Data records >>
----------------------------------------

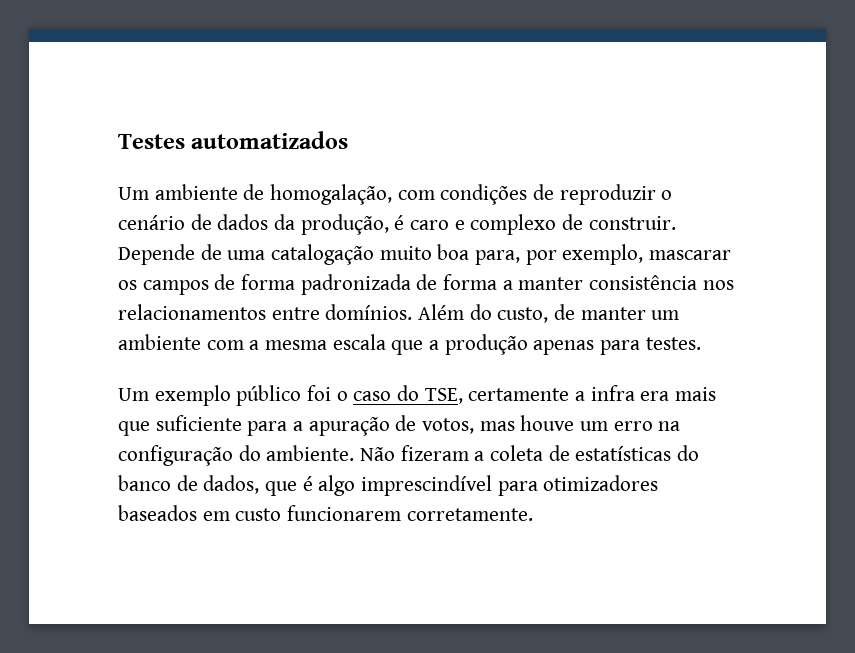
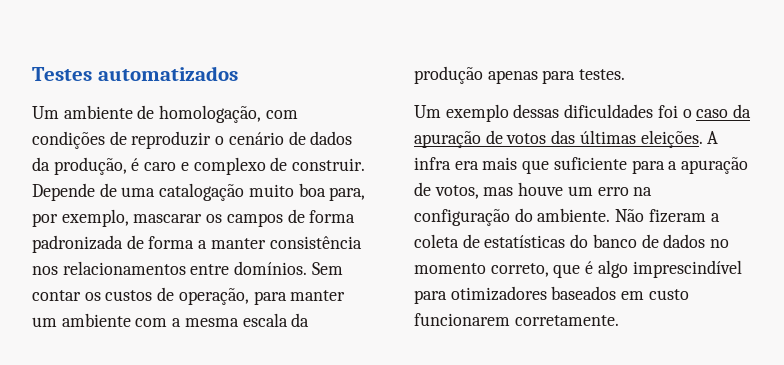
[270,184,393,205] homogalação, -> [159,105,262,123] homologação,
[418,304,576,323] Além do custo, de -> [311,262,343,275] [32,287,287,305] Sem contar os custos de operação, para
[391,340,440,355] que a -> [291,313,310,327] da
[236,385,302,406] público -> [513,104,654,118] dessas dificuldades
[397,385,586,404] do TSE, certamente a -> [733,104,752,118] [414,130,719,148] da apuração de votos das últimas eleições. A
[203,475,260,494] dados, -> [663,234,730,248] [414,263,549,277] dados no momento correto,

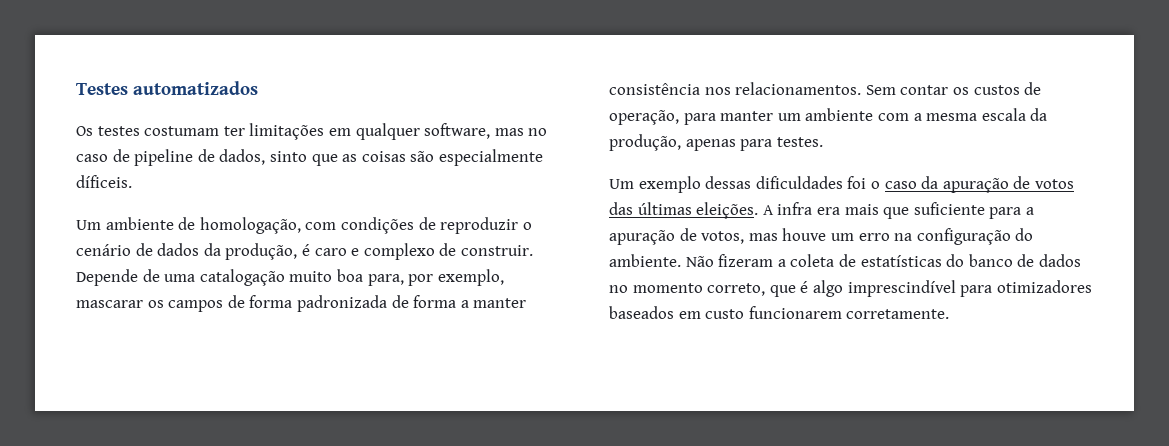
(238, 73) none -> [76,123,548,140] [76,149,543,166] [76,175,132,188] // Os testes costumam ter limitações em qualquer software, mas no caso de pipeline de dados, sinto que as coisas são especialmente díficeis.
[62,261,308,275] relacionamentos entre domínios. -> [735,82,862,95] relacionamentos.
[414,66,483,84] produção -> [609,134,681,151] produção,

----------------------------------------

Requirement >> Only a word-for-word repetition of the lines from the one containing "(238, 73) none" to the final line of the data above counts as the answer.

Response to the task >>
(238, 73) none -> [76,123,548,140] [76,149,543,166] [76,175,132,188] // Os testes costumam ter limitações em qualquer software, mas no caso de pipeline de dados, sinto que as coisas são especialmente díficeis.
[62,261,308,275] relacionamentos entre domínios. -> [735,82,862,95] relacionamentos.
[414,66,483,84] produção -> [609,134,681,151] produção,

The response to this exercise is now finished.